In the last week, we've had one item (see here) about how Mike Pence's presidential "campaign" has reached walking corpse status, and two items (see here and here) about how Sen. Tim Scott's (R-SC) presidential campaign has gotten there as well.
To put a finer point on it, Politico has an article right now headlined: "Inside Mike Pence's Sad, Dwindling Presidential Campaign." Actually, that's the main page headline; on the article page it's "He Was Once a Favorite of the Right. Now, Mike Pence Can't Get a Crowd of 15 to a Pizza Ranch." And between them, those two headlines really tell the story. The former VP has basically taken up residence in Iowa, and he'll go anywhere willing to give him a microphone. That means doing guest appearances as a play-by-play announcer for high school football games, appearances at drug stores where he's lucky to draw 30 people, and speeches at restaurants (like Pizza Ranch) where the attendance is in the dozen (note lack of plural).
Pence is clearly making his campaign stops with "his people" (i.e., rural voters in the reddest parts of Iowa) in mind. This being the case, despite the poor attendance at most of his events, there are plenty of would-be Pence voters who have met him between three and ten times. And yet, they are not moving off their preferred candidate (usually Donald Trump). Even the people wearing Pence '24 stickers while listening to him speak admit to reporters that they're just doing it to be polite. The former VP wants so badly to be the future P, but no matter how hard he works, he gains no traction, while looking kinda pathetic. If not for the hateful and harmful policies he's championed, you'd feel sorry for him.
Yesterday, meanwhile, Scott announced that he was going all-in on Iowa as well. So, he'll soon be on the Pizza Ranch-drug store-HS football circuit as well, although we suspect there are some establishments in the more rural parts of the state where Pence is welcome but folks like Scott are not.
There have been a total of 25 Iowa caucuses, 13 Democratic (dating back to 1972) and 12 Republican (dating back to 1976). Across those 25 occasions, there is only one real case of a candidate shocking the world with a good showing, and then going on to win his party's nomination. That would be Jimmy Carter in 1976, when the caucuses were still new. Since then, fringy candidates have tried to replicate what Carter did, with no success. What happens is that a fringy candidate (Dick Gephardt, Pete Buttigieg, Mike Huckabee, Rick Santorum, etc.) wins, and then gets crushed when the nomination process moves on to more heterogeneous states, or else the fringy candidate just gets crushed in Iowa and has to drop out.
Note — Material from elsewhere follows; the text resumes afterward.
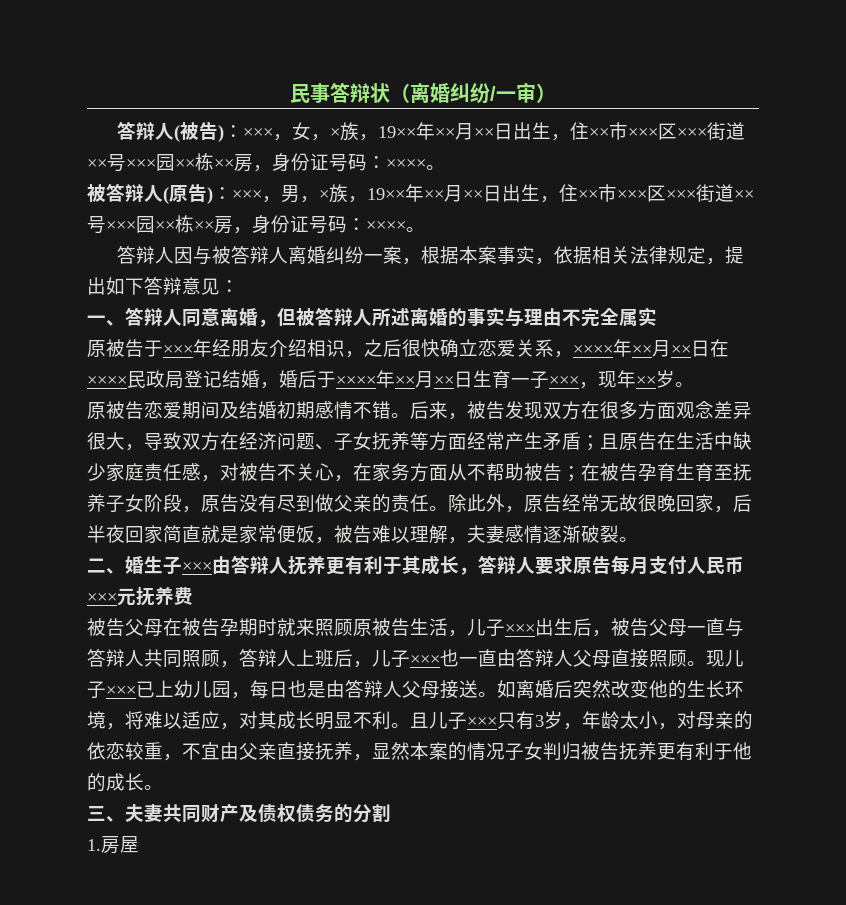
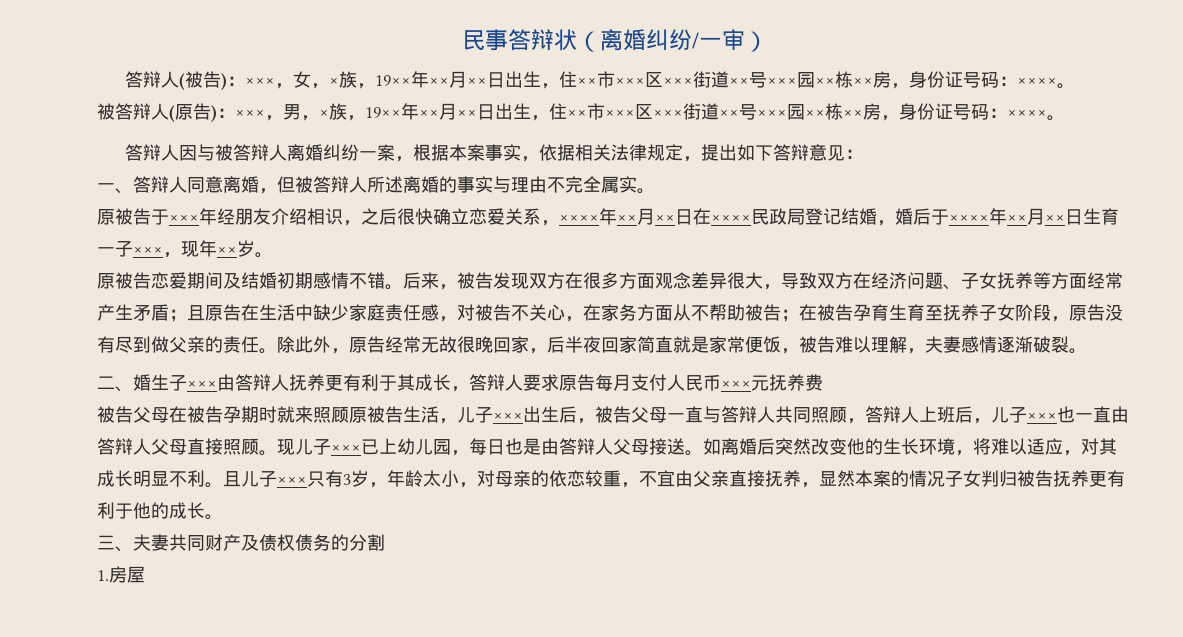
- 一、答辩人同意离婚，但被答辩人所述离婚的事实与理由不完全属实
+ 一、答辩人同意离婚，但被答辩人所述离婚的事实与理由不完全属实。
And that's the real role of the Iowa caucuses: They don't propel second-tier candidates to the first tier, they just serve to identify which candidates have absolutely no chance of winning. The only question is whether Pence and Scott spend the next three months tilting at hog castration mills, or if they interpret a failure to make a debate stage as a sign it's time to go home. (Z)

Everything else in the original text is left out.